Toda una noche la sangre y el Juan
Por: Daniel Averanga Montiel
No hay mejor escritor que aquel que desea contar una historia, narrarla, esculpirla, desenterrarla, sin otro propósito que el de compartirla con el mundo; esas vainas de conseguir la vanguardia narrativa, la polifonía, el subtexto, el metalenguaje, el análisis político dentro de una sociedad y demás cosas que fundamentan los teóricos que le soban las criadillas a Bloom, o a los autores del Boom, del McOndo o de la nueva tendencia de Raskolnikoves idiotas, parida a su vez por periodistas twitteros, no son más que adornos de una crisis creativa y hasta espiritual de cómo va nuestra narrativa…
Uno extraña a la literatura de verdad, esa que quería ir más allá de las apariencias del autor, siendo reemplazada estos últimos años por un “intento de narrativa”, que no son más que pastiches del Carver ebrio, del Bolaño de “Putas asesinas” o del guión de “La Fiaca”; uno extraña encontrar una historia y nada más que una historia, y el que aún exista alguien en Bolivia que la construya y la comparta es un logro tremendo.
Por ello me dolió que Juan de Recacoechea no fuera leído en los colegios, en los círculos de intelectuales que dicen hacer poesía “sacrificando sus felicidades”, o al menos ver una reseña de sus libros en YouTube. Es un autor que, al igual que Lucio V. López en Argentina, o Giovanni Guareschi en Italia, muy pocos revisitan; y precisamente la similitud entre los nombrados y Juan, está en la intención de su oficio de escritura: compartir historias, personajes, situaciones, vidas y también muertes.
“Toda una noche la sangre” fue uno de mis libros favoritos de este autor. Salvando las limitaciones argumentales de “American Visa” o el gran manejo de personajes de “Altiplano Express”, “Toda una noche…” recrea (a su manera) un hecho histórico y cruento, como lo fue el rapto, la tortura y la posterior ejecución de Luis Espinal; pero Recacoechea va más allá de copiar los datos del suceso: hace ficción a partir del diseño de un personaje rotundo y digno del mejor Dostoievski, con abismos y cimas tales, que uno se sorprende rápido por cómo, en tan pocas páginas, Recacoechea ha sabido convencer al lector sobre la existencia de aquel antihéroe y antihumano, llamado Antonio Sivalic.

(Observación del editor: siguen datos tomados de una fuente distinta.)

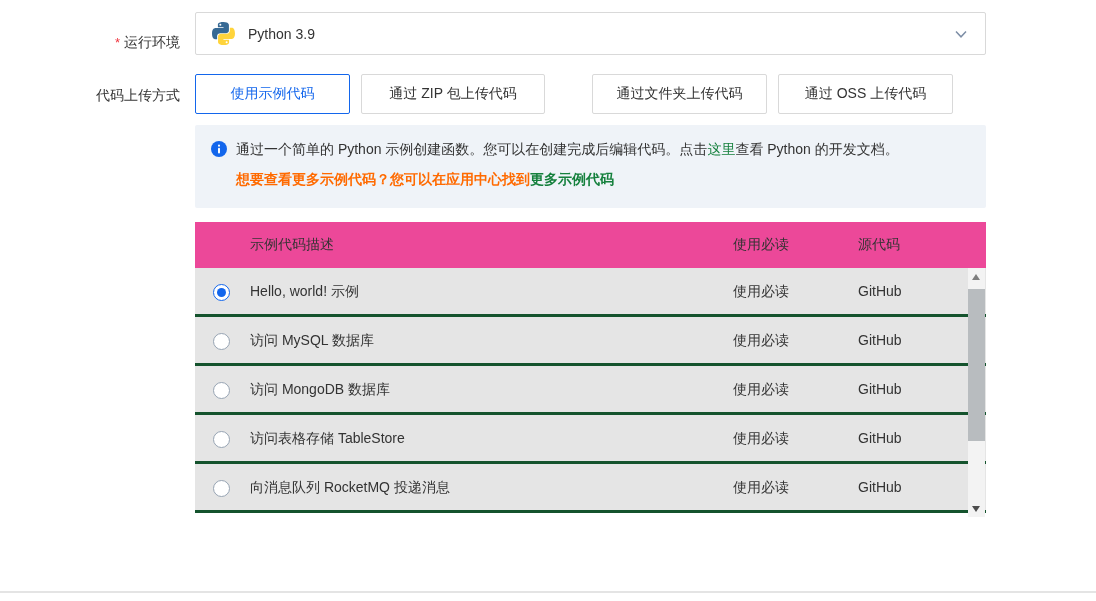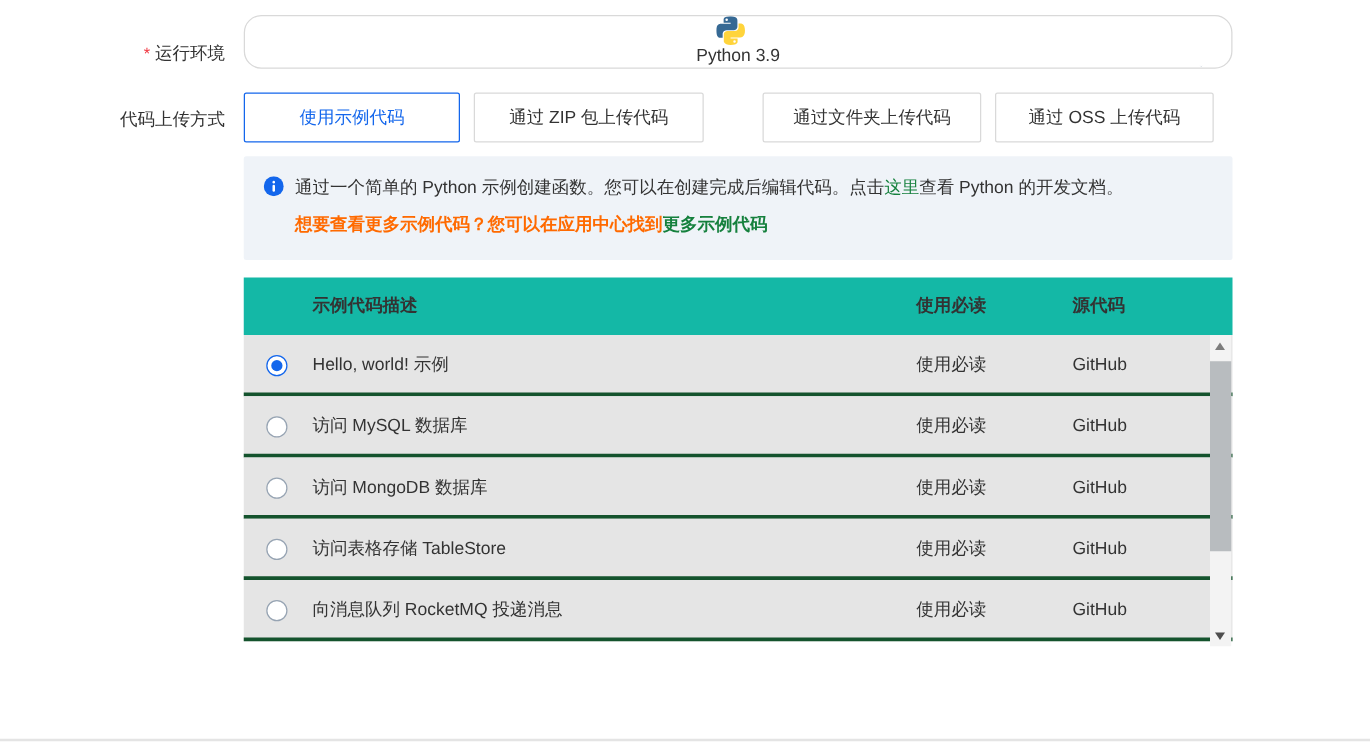--- a/index.html
+++ b/index.html
@@ -12,7 +12,7 @@
 
   
   .select { position:absolute; left:195px; top:12px; width:791px; height:43px; border:1px solid #d9d9d9;
-            border-radius:14px; background:#fff; display:flex; align-items:center; padding:0 16px; cursor:pointer;flex-direction:column; }
+            border-radius:2px; background:#fff; display:flex; align-items:center; padding:0 16px; cursor:pointer; }
   .select .py-icon { width:23px; height:23px; margin-right:13px; flex:0 0 auto; }
   .select .select-value { font-size:14px; color:#333; }
   .select .chev { margin-left:auto; width:16px; height:16px; }

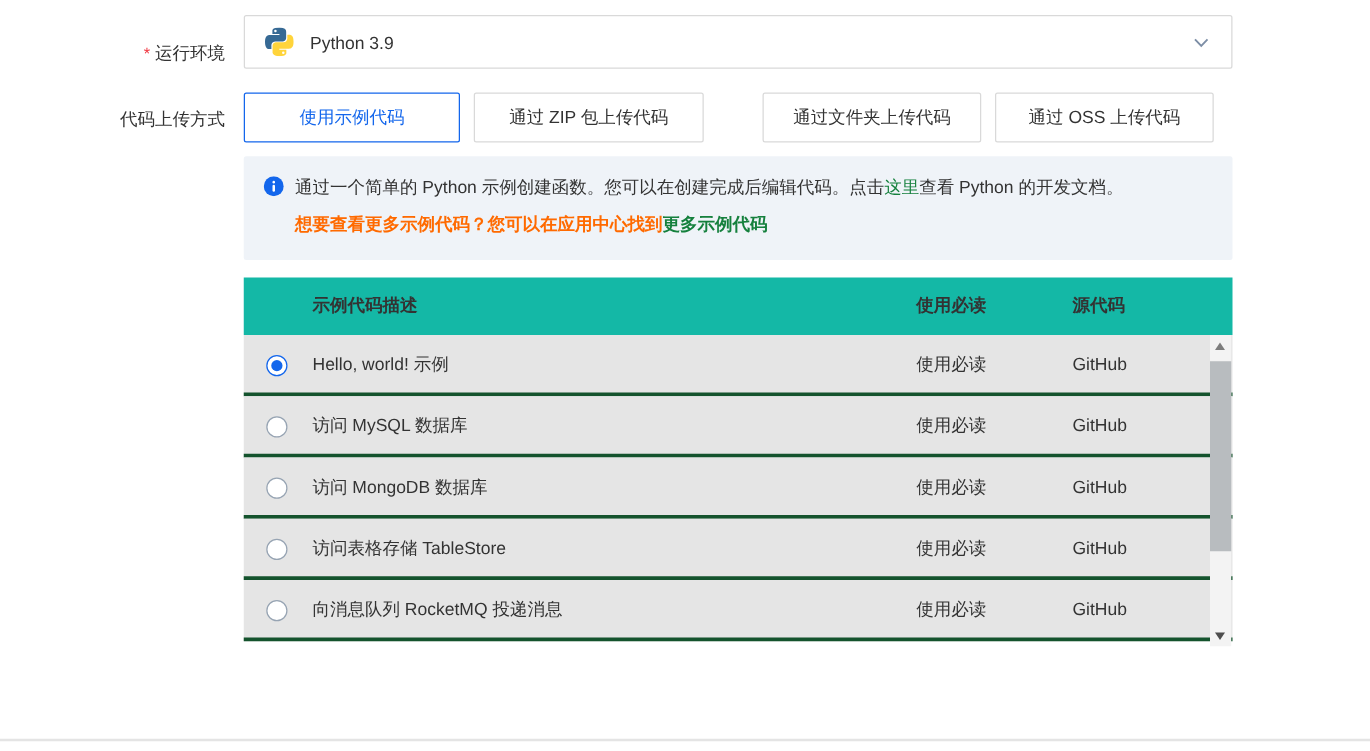--- a/index.html
+++ b/index.html
@@ -21,7 +21,7 @@
   .tabs { position:absolute; left:195px; top:74px; display:flex; }
   .tab { height:40px; border:1px solid #d9d9d9; border-radius:2px; background:#fff; margin-right:11px;
          display:flex; align-items:center; justify-content:center; font-size:14px; color:#333; cursor:pointer; }
-  .tab.w1 { width:173px; } .tab.w2 { width:184px; } .tab.w3 { width:175px;margin-left:36px; } .tab.w4 { width:175px; }
+  .tab.w1 { width:155px; } .tab.w2 { width:184px; } .tab.w3 { width:175px;margin-left:36px; } .tab.w4 { width:175px; }
   .tab.active { border-color:#1366ec; color:#1366ec; }
 
   

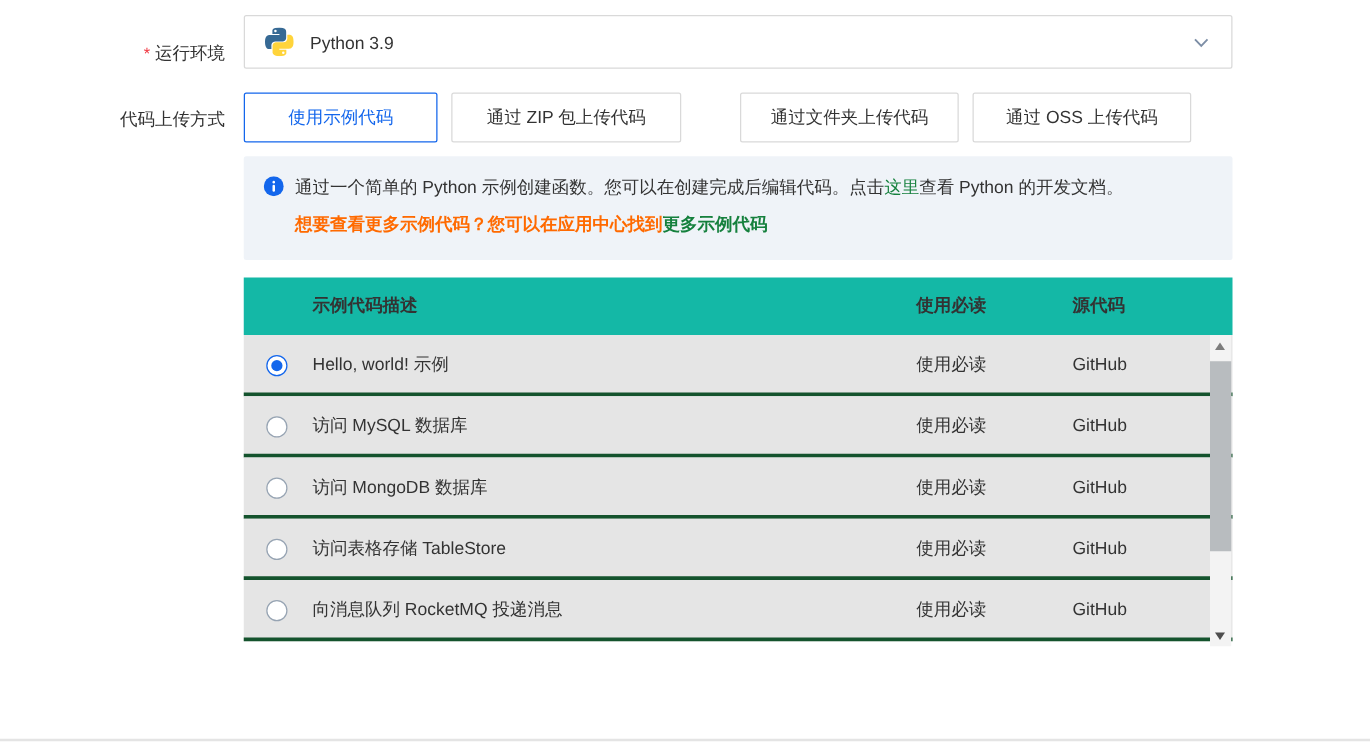--- a/index.html
+++ b/index.html
@@ -35,7 +35,7 @@
 
   
   .sample-table { position:absolute; left:195px; top:222px; width:791px; }
-  .thead { position:relative; height:46px; background:#14b8a6;font-weight:bold; }
+  .thead { position:relative; height:46px; background:#ec4899; }
   .thead span { position:absolute; top:14px; font-size:14px; color:#333; }
   .tbody { position:relative; }
   .trow { position:relative; height:49px; background:#e5e5e5; border-bottom:3px solid #14532d; }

Así como Robert Bloch construyó a Norman Bates basándose en Ed Gein, Recacoechea toma a uno de los raptores de Luis Espinal (el mismo Espinal tiene otro nombre en la novela) y lo vuelve el personaje protagónico.
Así, somos testigos del crecimiento del vacío existencial de Sivalic y de sus decisiones, de su ira por cierto pasado suyo y por su trayectoria fatal hacia un final que humaniza al lector, al mismo tiempo que explica una cosa cierta pero desgarradora: el destino y la fatalidad pueden ser reivindicaciones del sinsentido, así como Camus analizó en “El mito de Sísifo”, el suicidio.
A partir de la descripción de un destornillador, recurrente en casi toda la novela, el lector completa el cuadro de lo que debió sufrir Espinal antes de morir, y aun así, a pesar del estremecimiento leve que produce lo que no se describe pero sí se intuye, la lectura aterriza con estilo hacia ese final tan anticlímax pero coherente, como la vida misma.
Me da bronca que no se lea ni promocione a autores como a Recacoechea, y en vez de eso, se haga tanta pompa y ruido por escritos de twitteros que no tienen la intención de compartir historias, sino la de mostrarse tan minimalistas e inútiles, como echarse un gas mientras se camina.